In order to correctly identify asthma patients who may be at risk of poor control and also make future searches to identify patients at risk of poor controlmore accurate (disease control project 1), it is important to look at whether asthma exacerbations are being correctly coded.
The process
Step 1: Identify the process for adding clinical codes
How are codes added from scanned hospital letters added in your practice? Whose job is this? Admin staff, clinicians?
Step 2: Identify if coding is being done correctly
How are hospital letters which may indicate an asthma exacerbation currently coded?
- Is an asthma exacerbation code used?
- If patients receive a course of oral prednisolone, is this logged into the record?
If a patient attends general practice with an asthma exacerbation how is this coded in the notes?

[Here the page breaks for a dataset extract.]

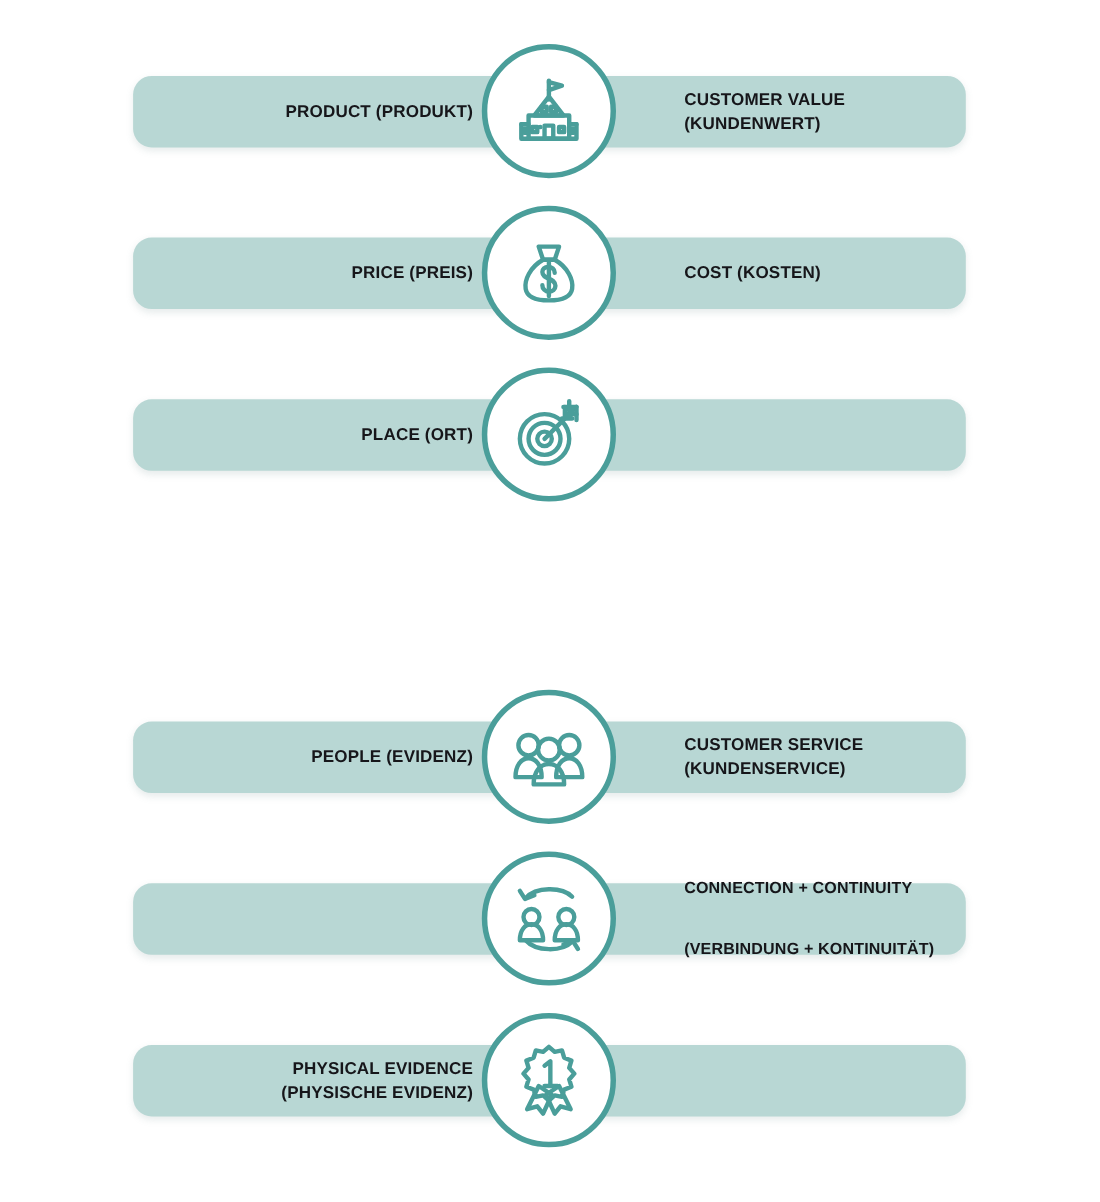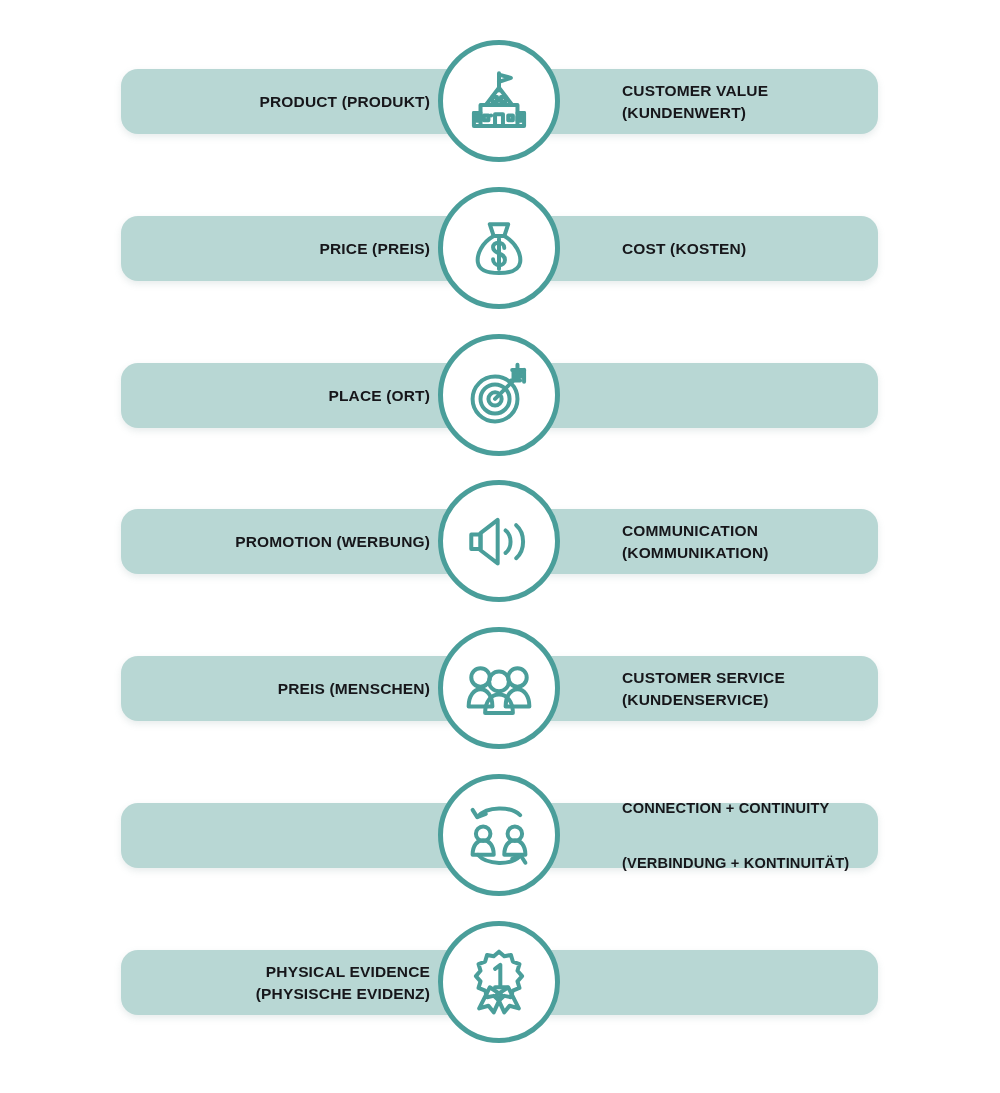"PROMOTION (WERBUNG)" div.row { html: <div> <div></div> <div> <span>PROMOTION (WERBUNG)</span> </div> <div> <span> <svg> <rect></rect> <path></path> <path></path> <path></path> </svg> </span> </div> <div> <span>COMMUNICATION</span> <span>(KOMMUNIKATION)</span> </div> </div> -> none }
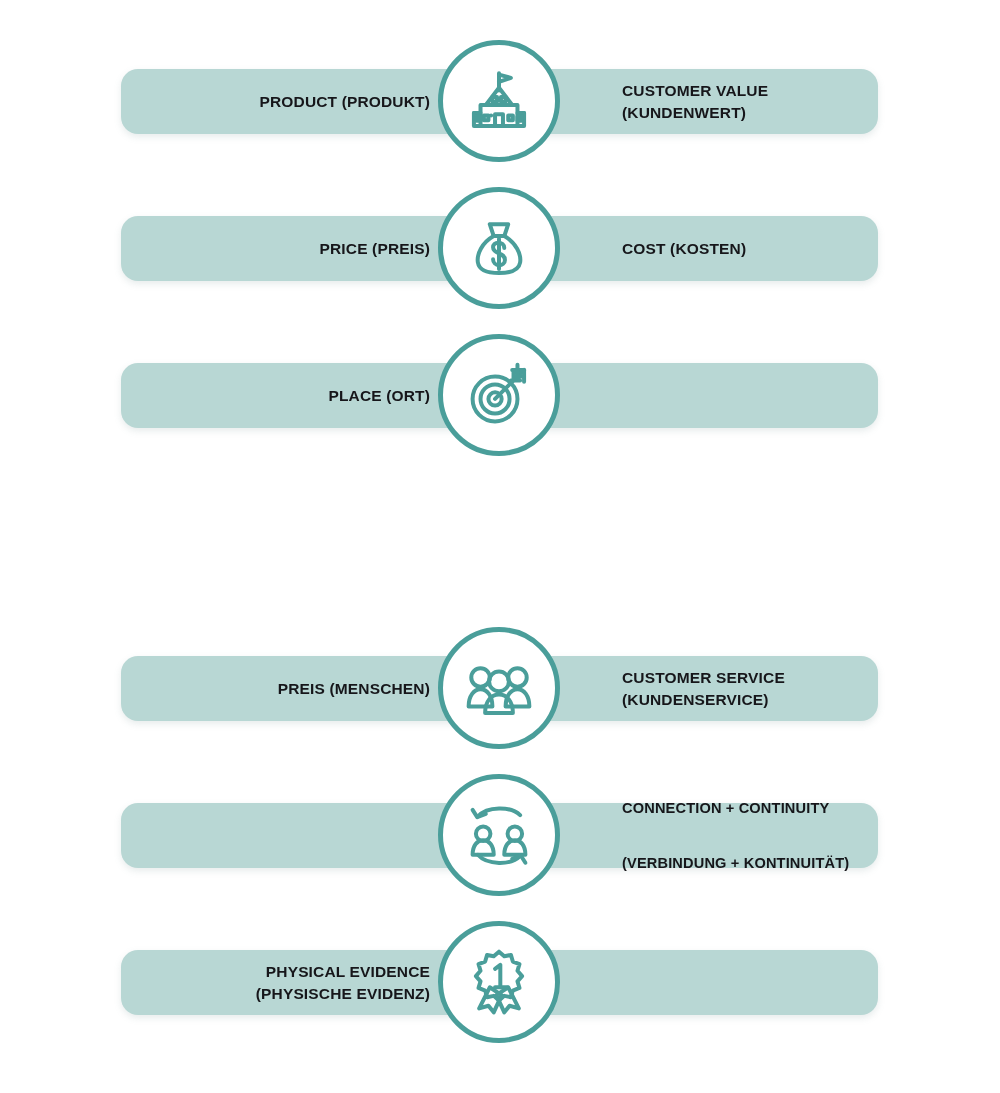"PREIS (MENSCHEN)" span.label-line { text: PREIS (MENSCHEN -> PEOPLE (EVIDENZ }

You may wish to audit the notes of asthma patients known to have recent exacerbations to understand more about the process in your practice and if there is variation between the practice team.
Step 3: Training for staff
If coding staff are not clinical what training do they need to help them code an asthma exacerbation correctly?
If coding staff are clinical, are they aware of how to code an asthma exacerbation or record oral prednisolone use?
You may wish to bring this to a practice meeting to discuss this.
Step 4: Follow-up
How will patients be followed up if they have had an asthma exacerbation?
Will they need to be put on a clinician’s phone list for review 48 hours after the exacerbation? Who is the best person to conduct the follow-up review? Is this the on-call doctor? Or the asthma nurse? Your practice pharmacist? Discuss this at a clinical meeting.